[[ MATERIAL TO PROCESS open ]]
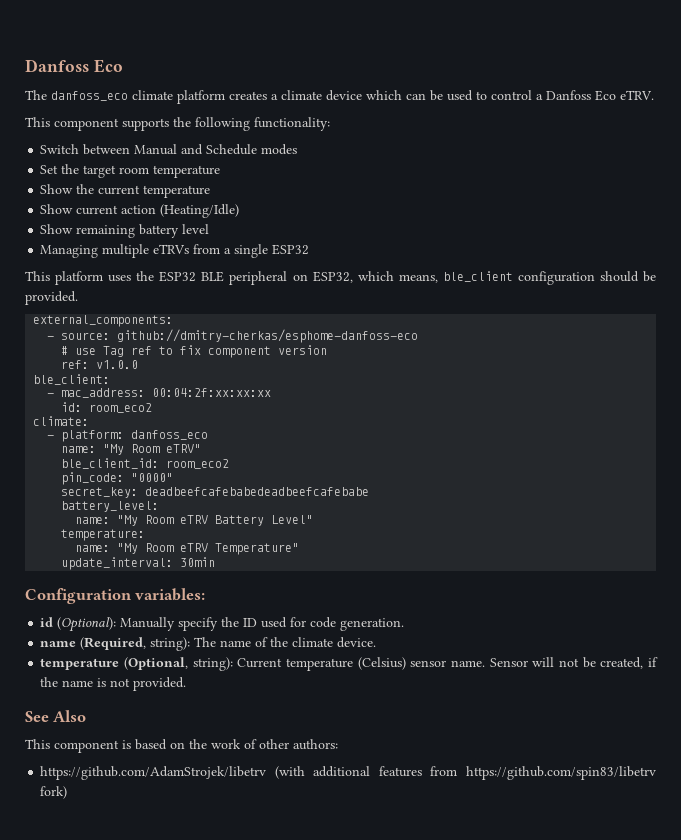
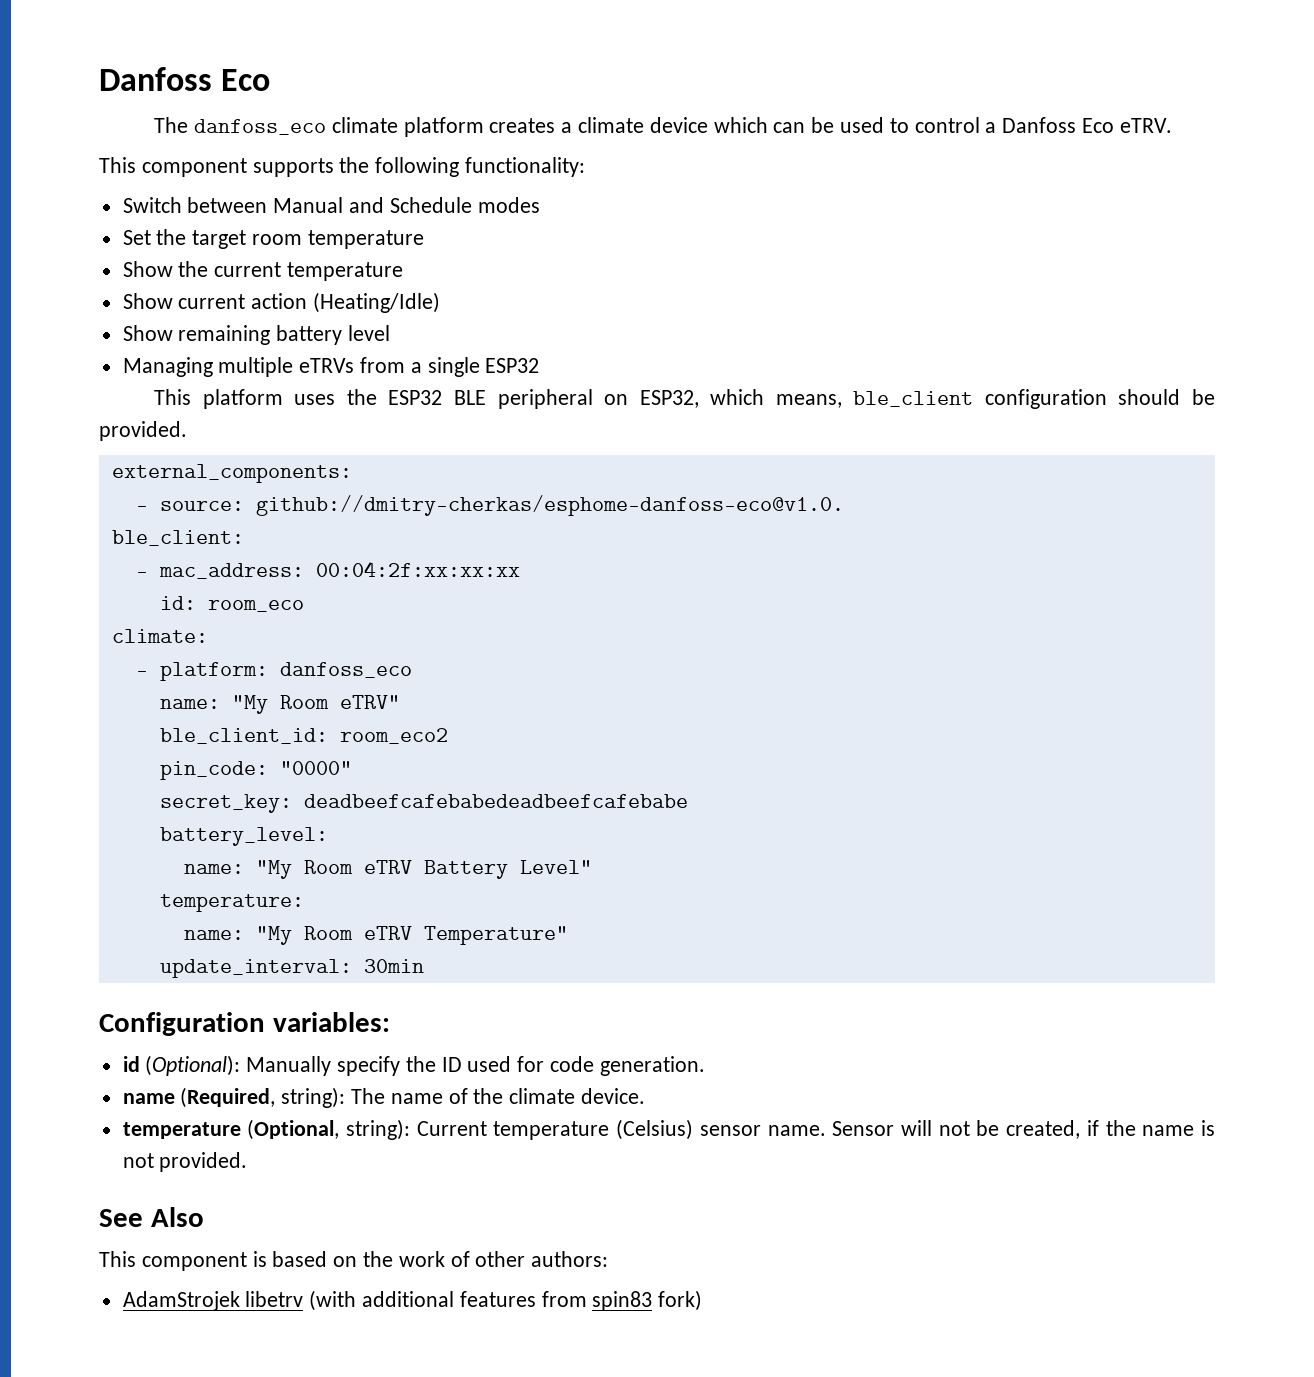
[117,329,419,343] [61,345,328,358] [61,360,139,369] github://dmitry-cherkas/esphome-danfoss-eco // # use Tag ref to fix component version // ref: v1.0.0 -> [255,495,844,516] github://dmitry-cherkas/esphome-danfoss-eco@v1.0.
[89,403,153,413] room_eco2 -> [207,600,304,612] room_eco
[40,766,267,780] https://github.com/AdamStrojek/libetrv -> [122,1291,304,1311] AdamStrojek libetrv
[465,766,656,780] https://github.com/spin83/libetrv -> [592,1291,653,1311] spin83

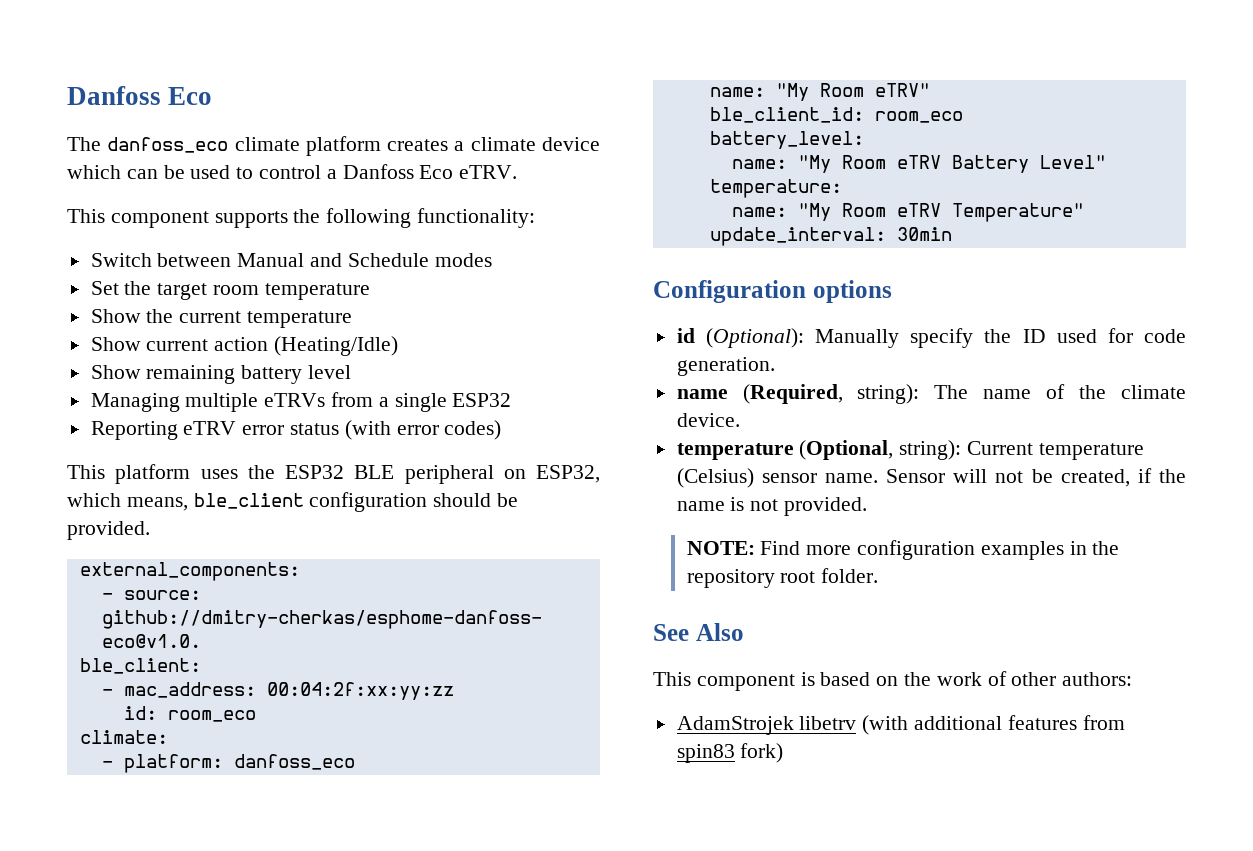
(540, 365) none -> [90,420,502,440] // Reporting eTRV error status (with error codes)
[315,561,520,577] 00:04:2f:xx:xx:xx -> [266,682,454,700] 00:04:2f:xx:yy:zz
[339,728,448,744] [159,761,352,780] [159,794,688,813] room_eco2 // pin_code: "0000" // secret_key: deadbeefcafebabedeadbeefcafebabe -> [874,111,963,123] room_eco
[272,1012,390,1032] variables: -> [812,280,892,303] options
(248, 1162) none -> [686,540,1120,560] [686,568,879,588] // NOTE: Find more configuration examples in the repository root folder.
[[ MATERIAL TO PROCESS closed ]]
[[ MATERIAL TO PROCESS open ]]
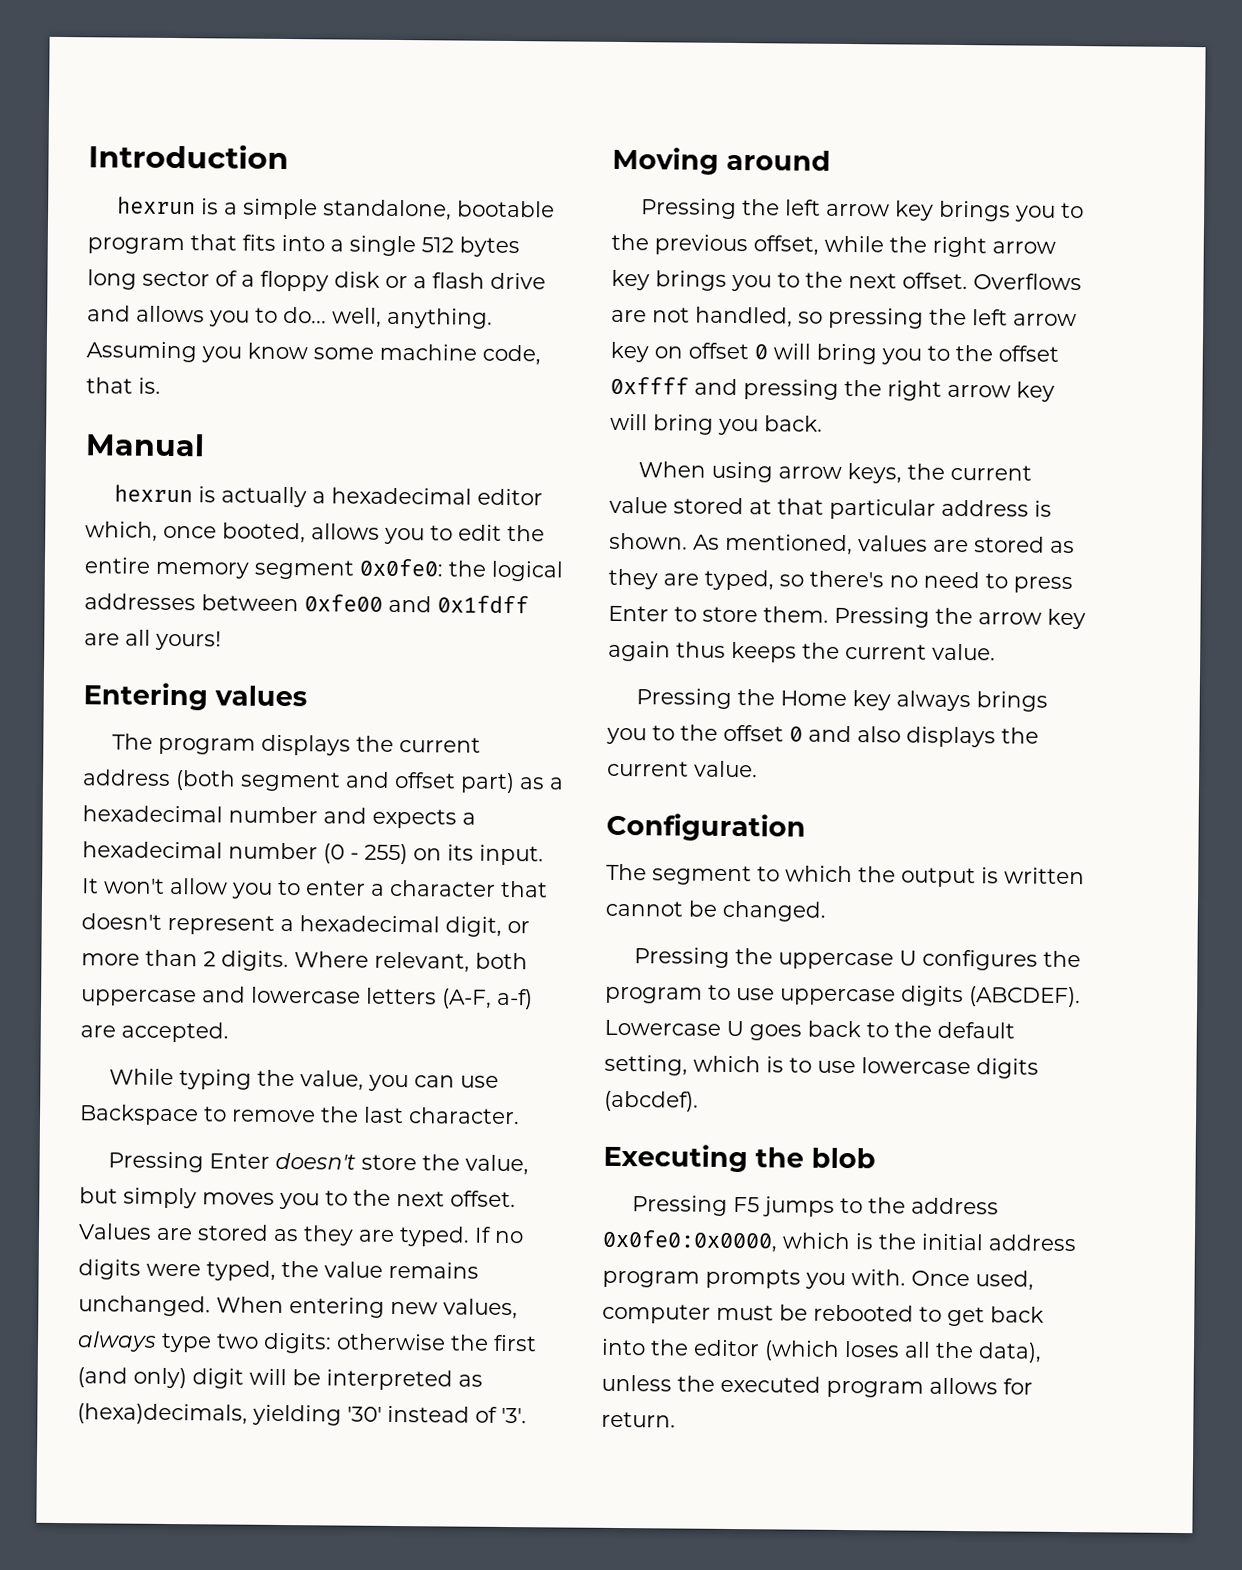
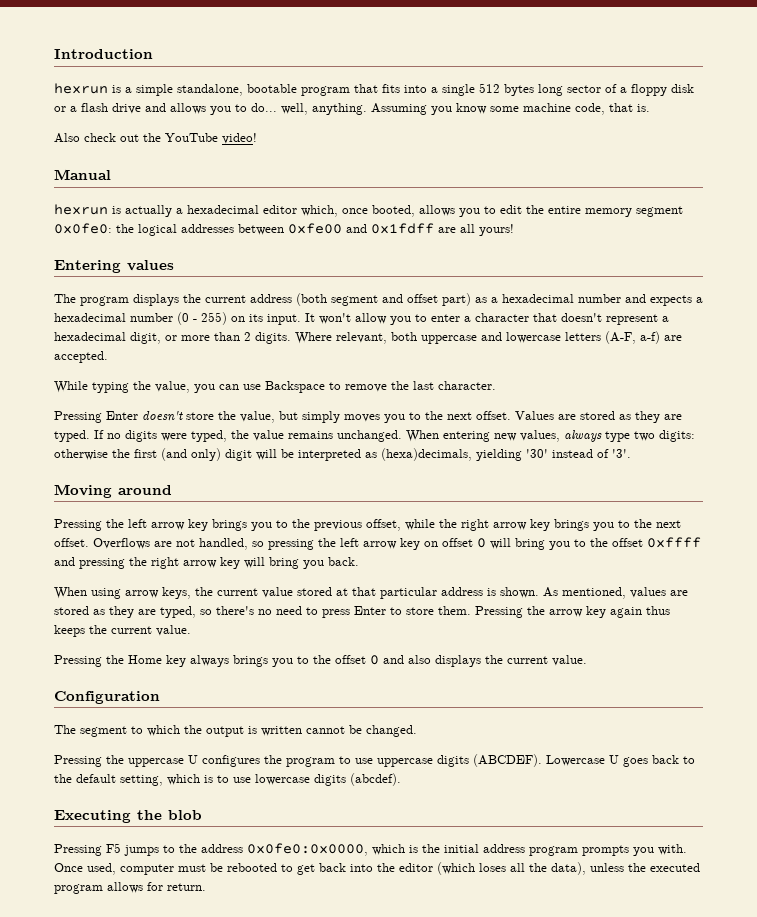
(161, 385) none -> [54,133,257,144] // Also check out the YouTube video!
[[ MATERIAL TO PROCESS closed ]]
[[ MATERIAL TO PROCESS open ]]
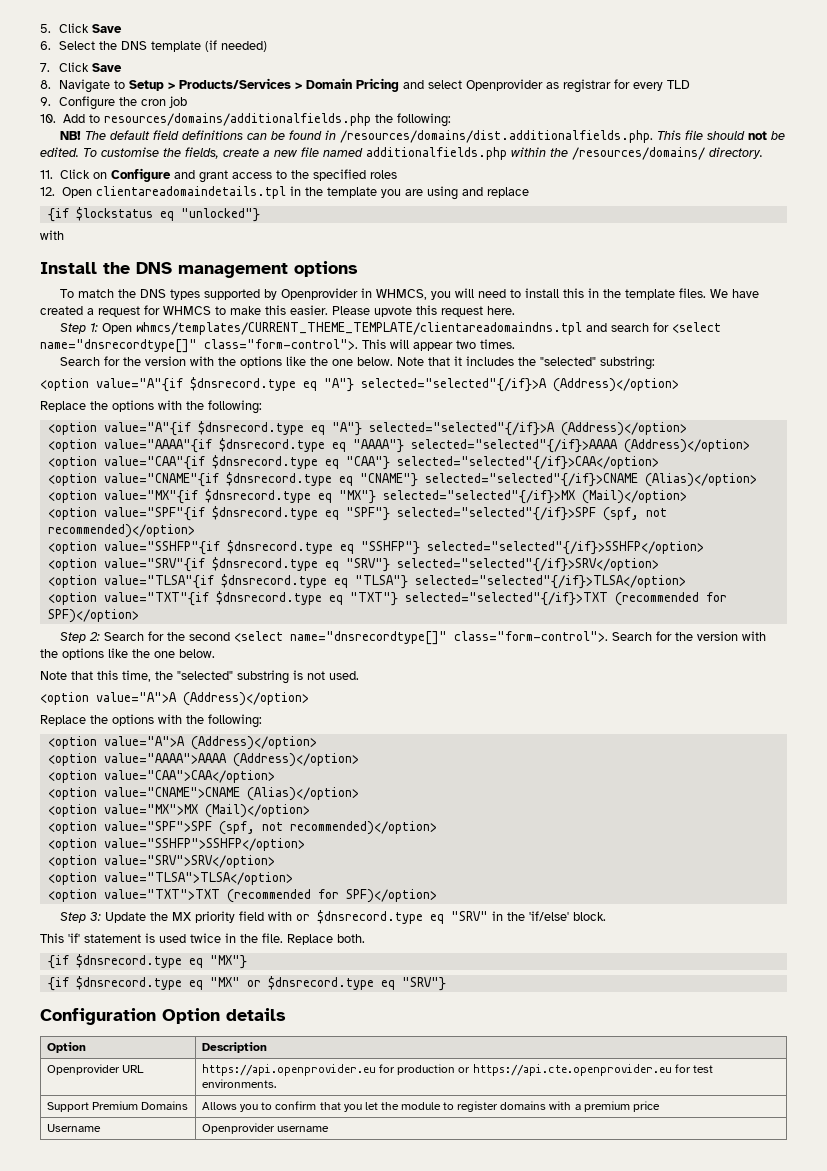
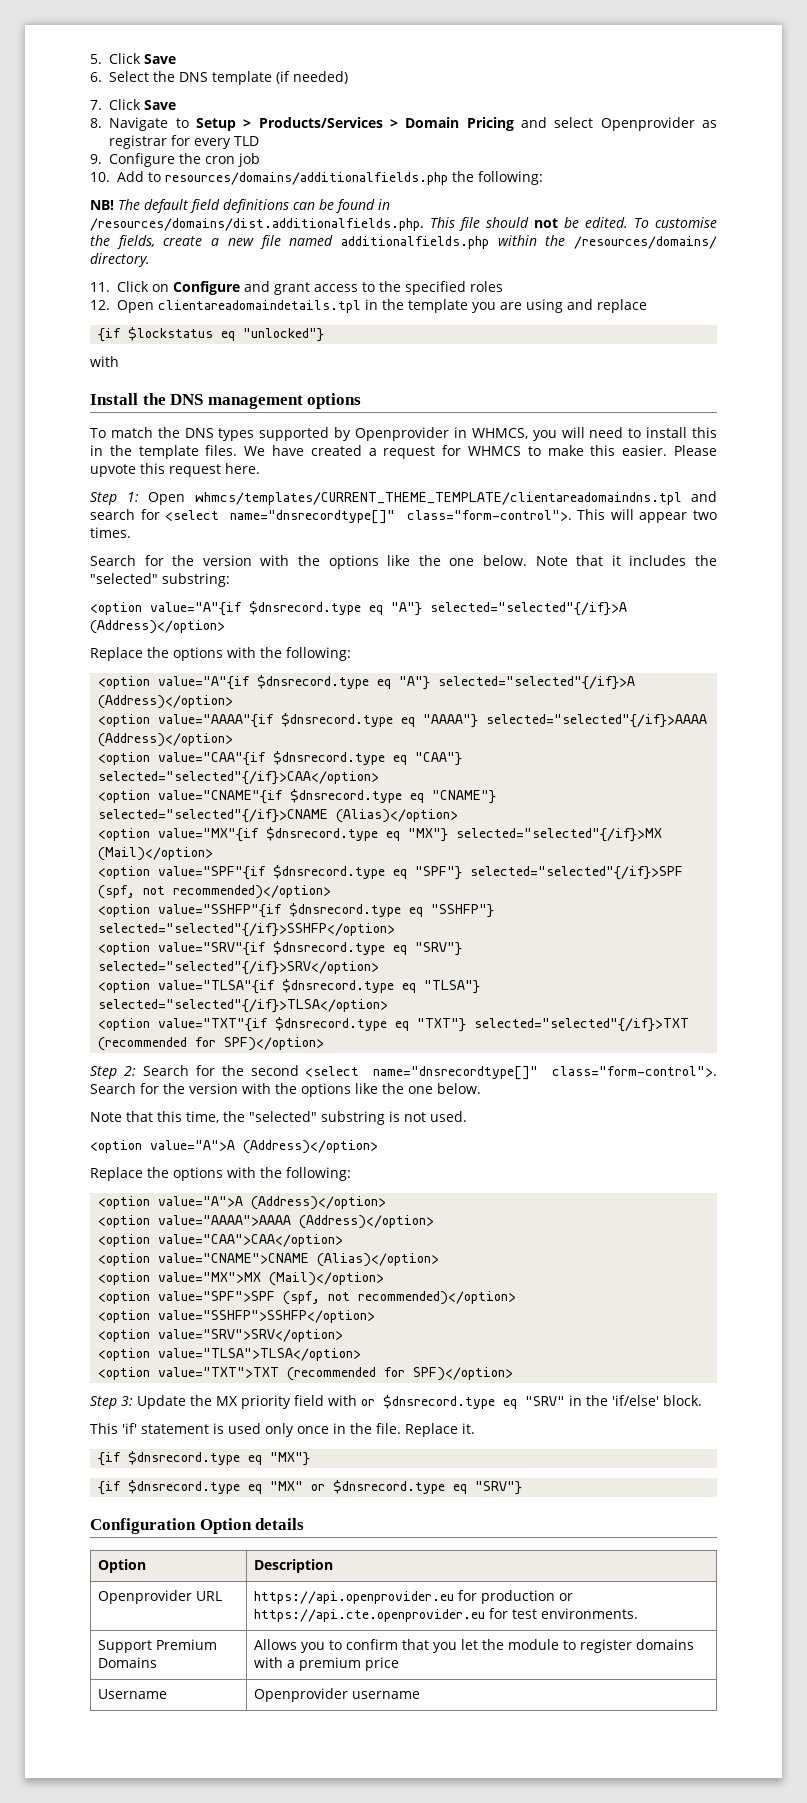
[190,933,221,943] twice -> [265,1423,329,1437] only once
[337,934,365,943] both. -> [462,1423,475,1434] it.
[[ MATERIAL TO PROCESS closed ]]
• WORK INSTRUCTION
Print, from the entries above, the line with "[190,933,221,943] twice ->", the line with "[337,934,365,943] both. ->" and all lines between them, exactly and with nothing else.

• SOLVED PROBLEM
[190,933,221,943] twice -> [265,1423,329,1437] only once
[337,934,365,943] both. -> [462,1423,475,1434] it.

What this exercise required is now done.